IR v2 is a self-documenting JSON format that captures model architecture, buffer definitions, and computation graphs in a portable, machine-readable format.

Key Features

Portable - Same IR works for different batch sizes
Self-documenting - Contains notes explaining the format
Extensible - Supports encoder, decoder, and encoder-decoder architectures

Pipeline Overview

Dimension Mapping

The IR uses symbolic dimension IDs that map to actual values from the model config:

ID	Name	Source in config.json	Example (Qwen2-0.5B)
0	`tokens`	batch_size x seq_len (runtime)	131072
1	`embed`	hidden_size	896
2	`aligned_embed`	hidden_size (64-byte aligned)	896
3	`head_dim`	hidden_size / num_attention_heads	64
5	`num_heads`	num_attention_heads	14
6	`num_kv_heads`	num_key_value_heads	2
8	`intermediate`	intermediate_size	4864
10	`vocab`	vocab_size	151936

How Dimensions Resolve

shape[{dim:10}] → dimensions[10] → {name:"vocab", value:151936} → 151936 elements

Example: token_emb shape = [vocab, aligned_embed] = [151936, 896]

Input Files

config.json (from HuggingFace)

Downloaded automatically.

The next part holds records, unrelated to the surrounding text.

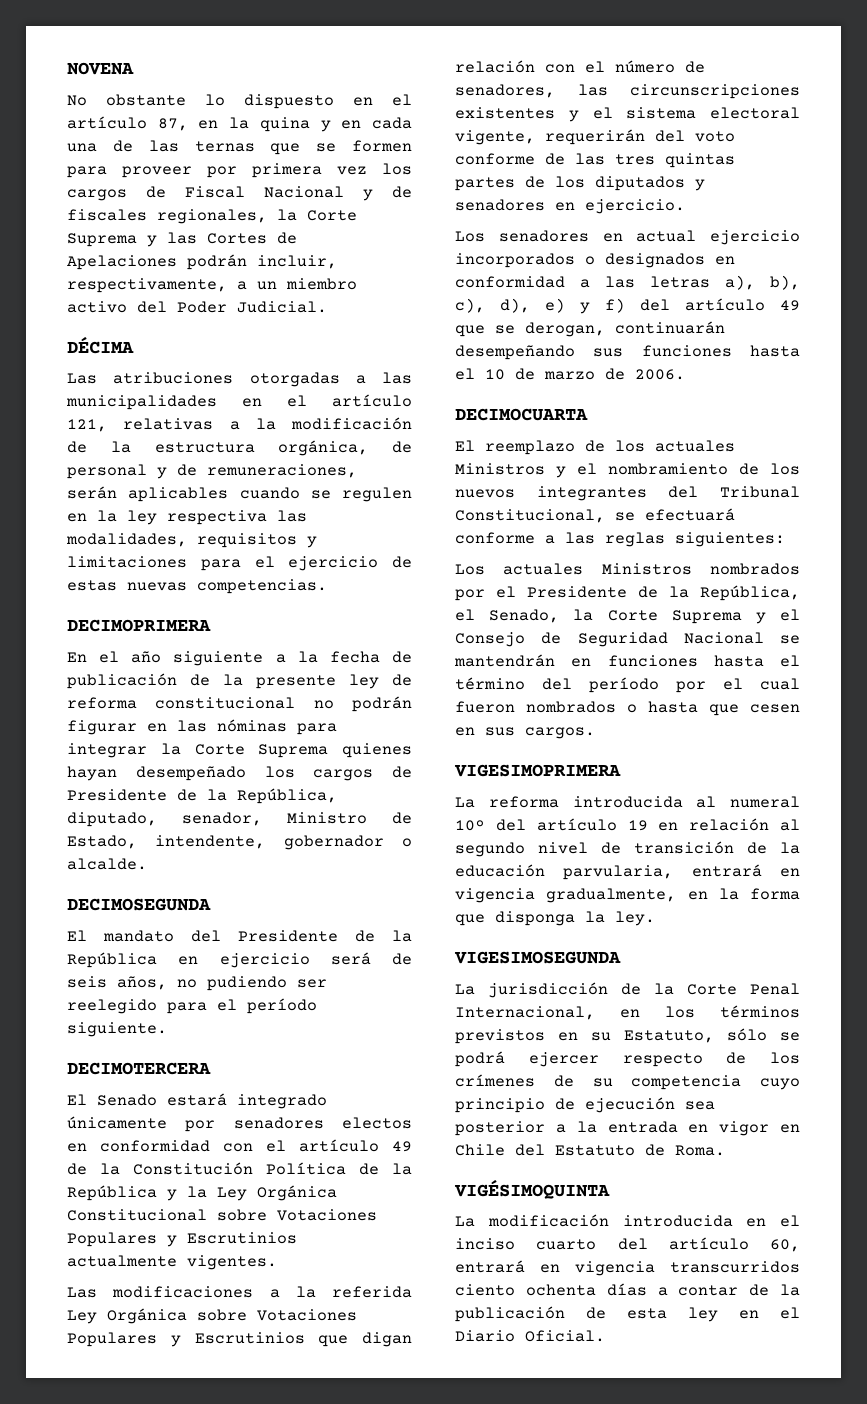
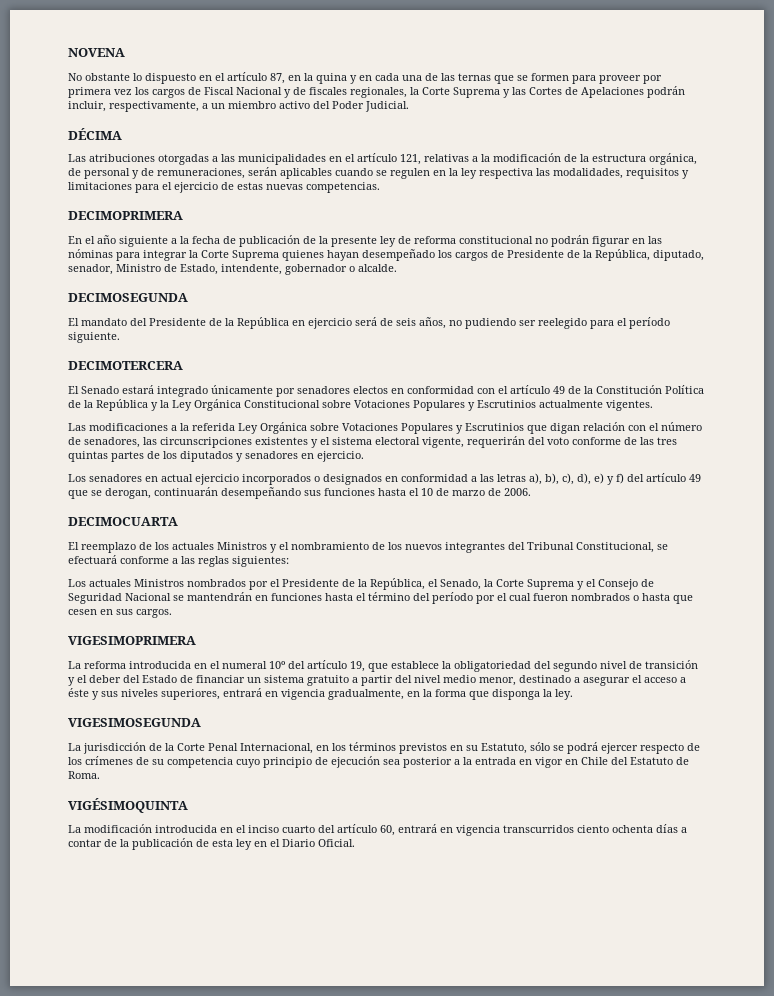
[696,796,717,808] al -> [194,661,220,669] en el
[627,818,800,831] [455,841,800,857] [455,864,674,880] 19 en relación al segundo nivel de transición de la educación parvularia, -> [350,660,698,672] [68,675,686,686] [68,688,220,700] 19, que establece la obligatoriedad del segundo nivel de transición y el deber del Estado de financiar un sistema gratuito a partir del nivel medio menor, destinado a asegurar el acceso a éste y sus niveles superiores,

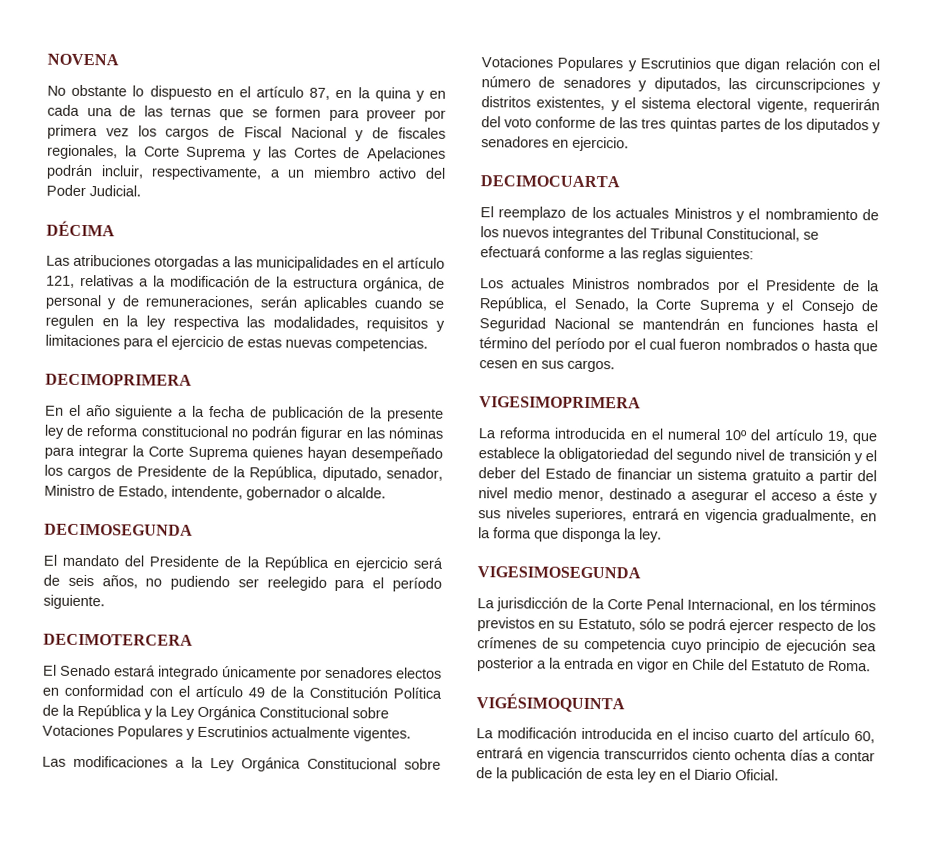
[192,422,307,434] referida Ley Orgánica -> [210,757,397,772] Ley Orgánica Constitucional
[84,437,308,448] senadores, las circunscripciones existentes -> [562,76,881,94] [481,96,606,111] senadores y diputados, las circunscripciones y distritos existentes,
[68,473,701,485] [68,487,531,499] // Los senadores en actual ejercicio incorporados o designados en conformidad a las letras a), b), c), d), e) y f) del artículo 49 que se derogan, continuarán desempeñando sus funciones hasta el 10 de marzo de 2006. -> (629, 144) none

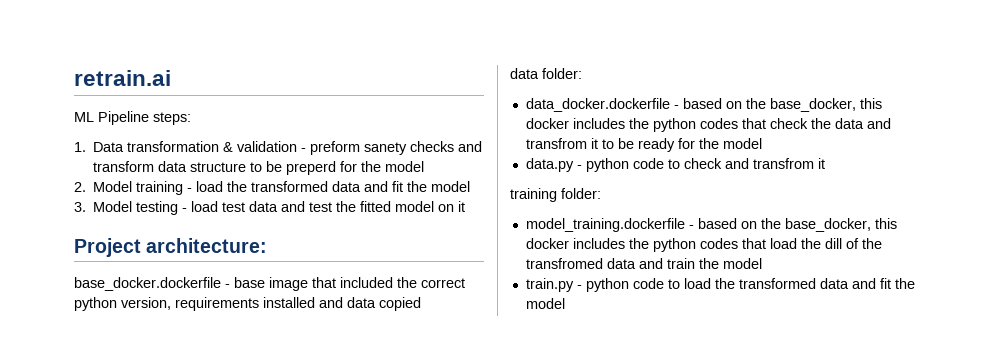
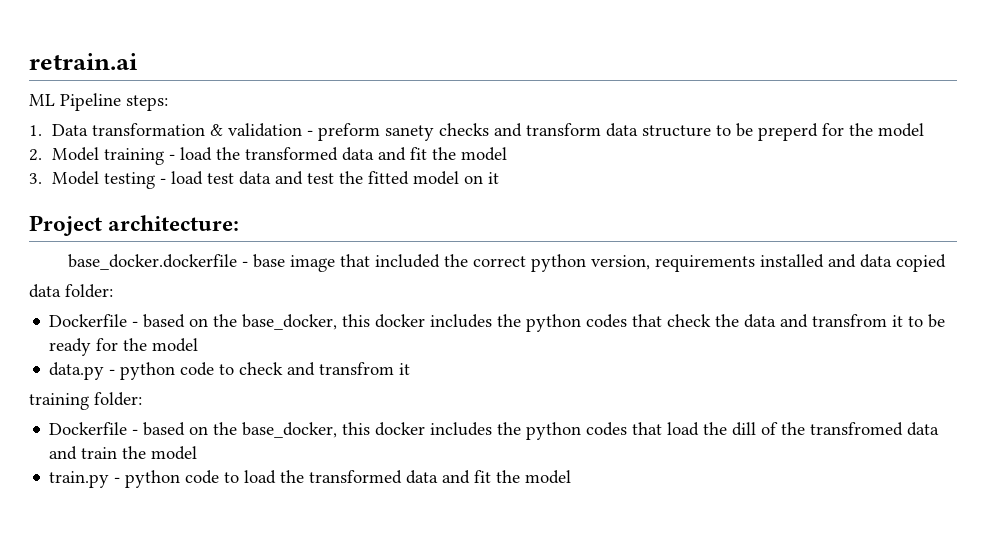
[525,98,670,112] data_docker.dockerfile -> [49,314,128,327] Dockerfile
[525,218,685,232] model_training.dockerfile -> [49,422,128,435] Dockerfile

Provides model dimensions.

{
  "hidden_size": 896,
  "vocab_size": 151936,
  "num_attention_heads": 14,
  "num_key_value_heads": 2,
  "intermediate_size": 4864,
  "num_hidden_layers": 24
}

global_buffers.json (kernel_maps/)

Defines global buffers using symbolic dimension names.

{"buffers": [
  {"name": "token_emb",
   "scope": "global",
   "role": "weight",
   "shape": [{"dim":"vocab"},
             {"dim":"aligned_embed"}]}
]}

decoder_layer_plan.json (kernel_maps/)

Defines operations in each transformer layer.

{"steps": [
  {"kernel": "rmsnorm",
   "bind": {"input": "input",
            "gamma": "ln1_gamma"}},
  {"kernel": "qkv_project", ...},
  {"kernel": "attention", ...}
]}

ir_v2.json (Output)

Self-documenting IR with all dimensions resolved.

{
  "version": 2,
  "notes": ["...format guide..."],
  "dimensions": [...],
  "buffers": [...],
  "nodes": [...]
}

Usage

Generate IR v2

# Fetch config from HuggingFace
make fetch-v2 IR_V2_HF=Qwen/Qwen2-0.5B

# Generate IR v2
make ir-v2 IR_V2_HF=Qwen/Qwen2-0.5B

# Generate C runtime
./build/ck_ir_v2_demo --ir build/ir_v2.json --emit build/generated_v2.c

For GGUF Quantized Models

# Use the GGUF-specific repo
make ir-v2 IR_V2_HF=Qwen/Qwen2-0.5B-Instruct-GGUF \
           IR_V2_WEIGHTS=qwen2-0_5b-instruct-q4_k_m.gguf

IR Lowering

The high-level IR is portable but not executable. The lowering pass converts it to a mode-specific form with a concrete memory plan.

Prefill Mode

Process full sequence (prompt). All tokens in parallel.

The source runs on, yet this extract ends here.